'Bleed For This' a good story, but short on punch

The real story of Vinny Paz is hidden underneath a busy, cliché boxing biopic.|

It doesn’t seem likely that filmmakers will ever grow tired of making boxing films, or that they’ll run out of inspiring athletes to make them about. What’s not to love about a boxing film, anyway? The stories are rife with colorful characters, outsize egos, braggadocious smack talk, personal perseverance, and lots and lots of blood. They write themselves, practically, and “Bleed for This,” the true story of Vinny Paz (Pazienza), slips easily into the already established oeuvre.

There are times when you almost might wonder if you’re watching another version of “The Fighter,” the David O. Russell film starring Mark Wahlberg and Christian Bale. The story of a hotheaded New England boxer with a wild family in the 1980s is certainly familiar, though Ciaran Hinds, playing Paz’s father Angelo, bellows, “We’re from Providence!” early on, which helps make the distinction clear. Toto, we’re not in Boston anymore.

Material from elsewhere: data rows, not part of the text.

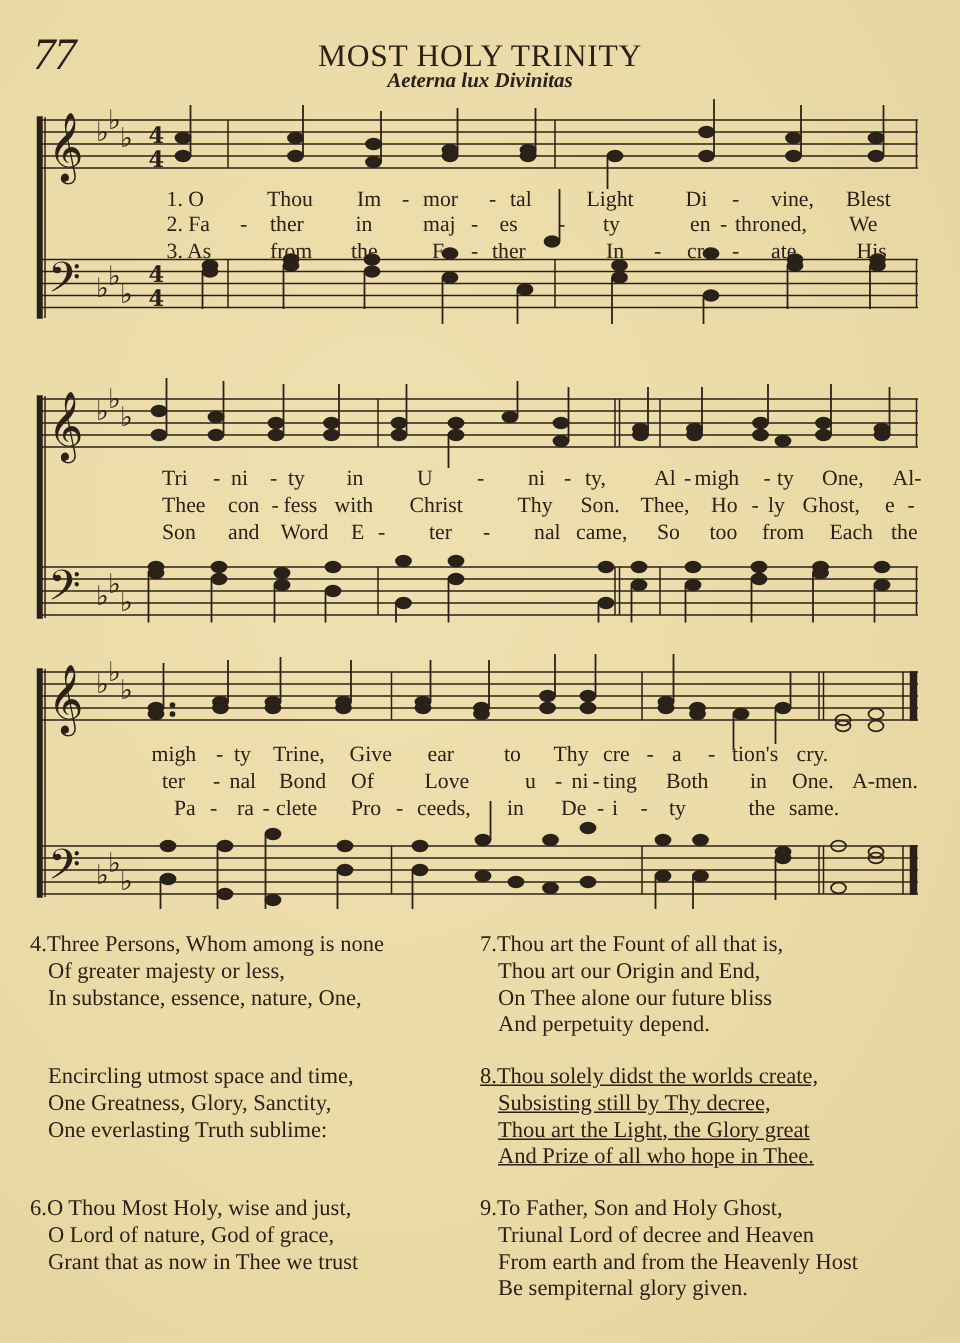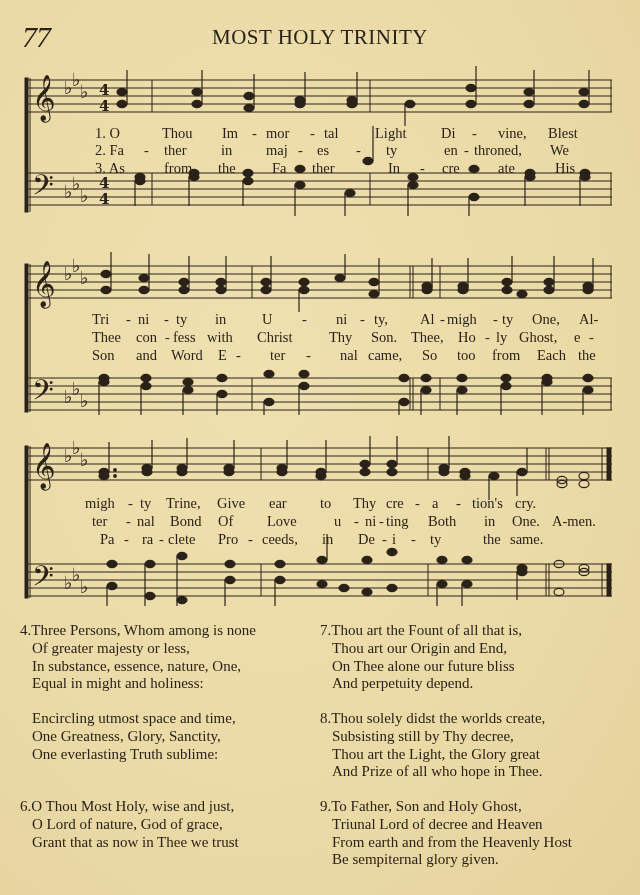--- a/index.html
+++ b/index.html
@@ -32,6 +32,7 @@
 <div class="page">
   <div class="hymn-number">77</div>
   <div class="title">MOST HOLY TRINITY</div>
+  <div class="subtitle">Aeterna lux Divinitas</div>
 
   <div class="system" style="top:66px;height:150px;">
     <svg width="590" height="150">

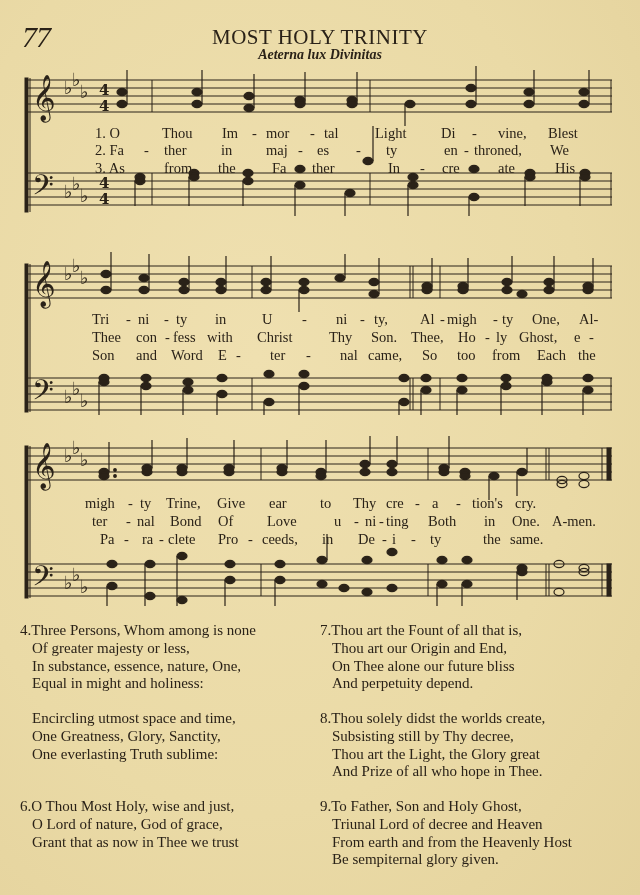--- a/index.html
+++ b/index.html
@@ -18,7 +18,7 @@
 
   .system { position:absolute; left:22px; width:590px; }
   .system svg { position:absolute; left:0; top:0; overflow:visible; }
-  .lyric-line { position:absolute; left:0; width:590px; height:18px; font-size:14.5px; white-space:pre; line-height:18px;text-align:center; }
+  .lyric-line { position:absolute; left:16px; width:590px; height:18px; font-size:14.5px; white-space:pre; line-height:18px;text-align:center; }
   .lyric-line span { position:absolute; top:0; }
 
   .verses { position:absolute; top:622px; left:0; width:640px; }

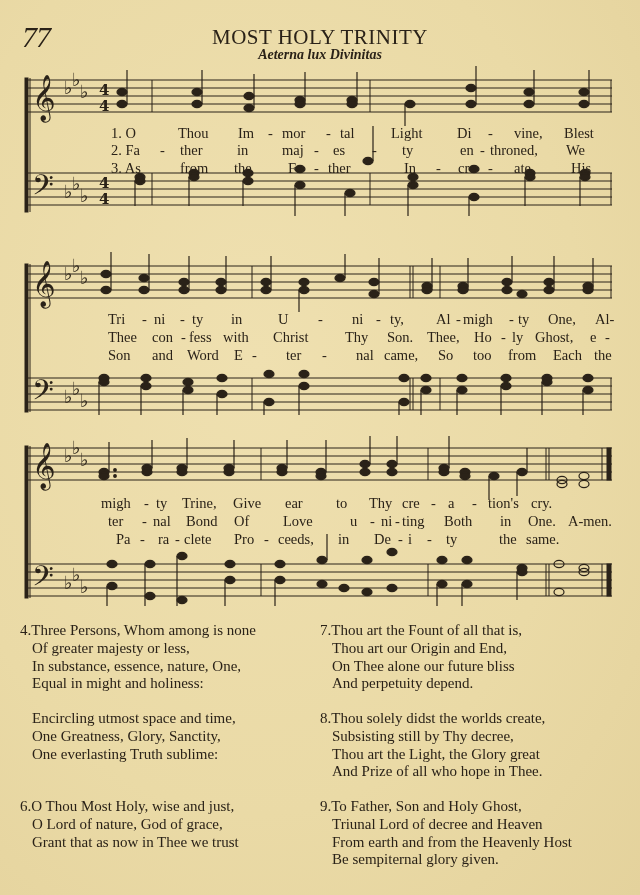--- a/index.html
+++ b/index.html
@@ -411,7 +411,6 @@
       <div class="line"><span>4.</span><span>Three Persons, Whom among is none</span></div>
       <div class="line indent">Of greater majesty or less,</div>
       <div class="line indent">In substance, essence, nature, One,</div>
-      <div class="line indent">Equal in might and holiness:</div>
     </div>
     <div class="verse" style="left:20px;top:88px;">
       <div class="line indent">Encircling utmost space and time,</div>

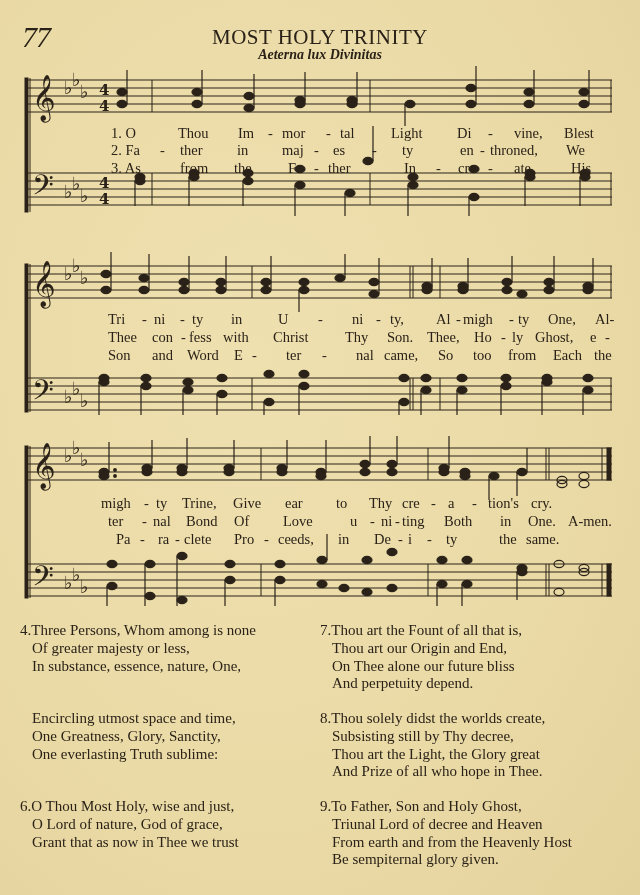--- a/index.html
+++ b/index.html
@@ -428,7 +428,7 @@
       <div class="line indent">On Thee alone our future bliss</div>
       <div class="line indent">And perpetuity depend.</div>
     </div>
-    <div class="verse" style="left:320px;top:88px;">
+    <div class="verse" style="left:320px;top:88px;text-decoration:underline;">
       <div class="line"><span>8.</span><span>Thou solely didst the worlds create,</span></div>
       <div class="line indent">Subsisting still by Thy decree,</div>
       <div class="line indent">Thou art the Light, the Glory great</div>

The film, written and directed by Ben Younger, follows a fairly standard-issue boxing movie formula: the charismatic and cocky young fighter, the inevitable adversity, the rousing comeback, the down-on-his-luck trainer (a paunchy and bald Aaron Eckhart), the moms and sisters and parade of anonymous girlfriends cheering him on.

The unique thing about Vinny Paz’s story is just how extreme his adversity was - a head-on car wreck that left him with a broken neck and six months with a halo screwed into his skull. They said he might not walk again; he vowed to box again, and he did, through sheer will and poor risk management. Despite the halo screwed into his head, he’s got a bit of a screw loose.

Miles Teller takes to the role of the sweet, swaggering dirtbag Vinny with relish, and a scraggly pencil mustache to boot. It’s fun to watch him boast and strut as the Pazmanian Devil in his prime, but the real heart of the film is the middle, when Vinny is relegated to his cramped family home in Rhode Island, nearly immobile from the halo, unsure if he’ll ever fight again. A scene wherein he awkwardly achieves a single bench press alone in his basement has the most emotional impact of the entire film.

Younger and cinematographer Larkin Seiple take a hand-held, observational style with the camera, and when it sits back and watches the effort and determination of this feisty fighter, it works. Other times, the camera wanders and peeks on its own - over autumn leaves to a smoking automobile carcass, through a doorway where a phone endlessly rings. There’s a feeling that often it can’t keep up with the characters and scenes into which we are dropped, mid-rapid-fire conversation. Not everything lands with enough heft. The boxing matches are lightweight too - the camera takes a ringside viewpoint, cutting often, and the punches whoosh and squeak, rather than thud.

The kernel at the heart of the film is inspirational - Vinny’s dogged determination to do the simplest thing, which is the hardest thing: just to do it at all. That’s the real meat of the story, and it’s there, buried underneath acid wash denim and plastic aviators and undulating strippers. It’s just that what surrounds it is overly busy, cliché and rote: a story that we’ve seen before. You can’t shake the sense that the real Vinny Paz is far more fascinating than this basic boxing biopic.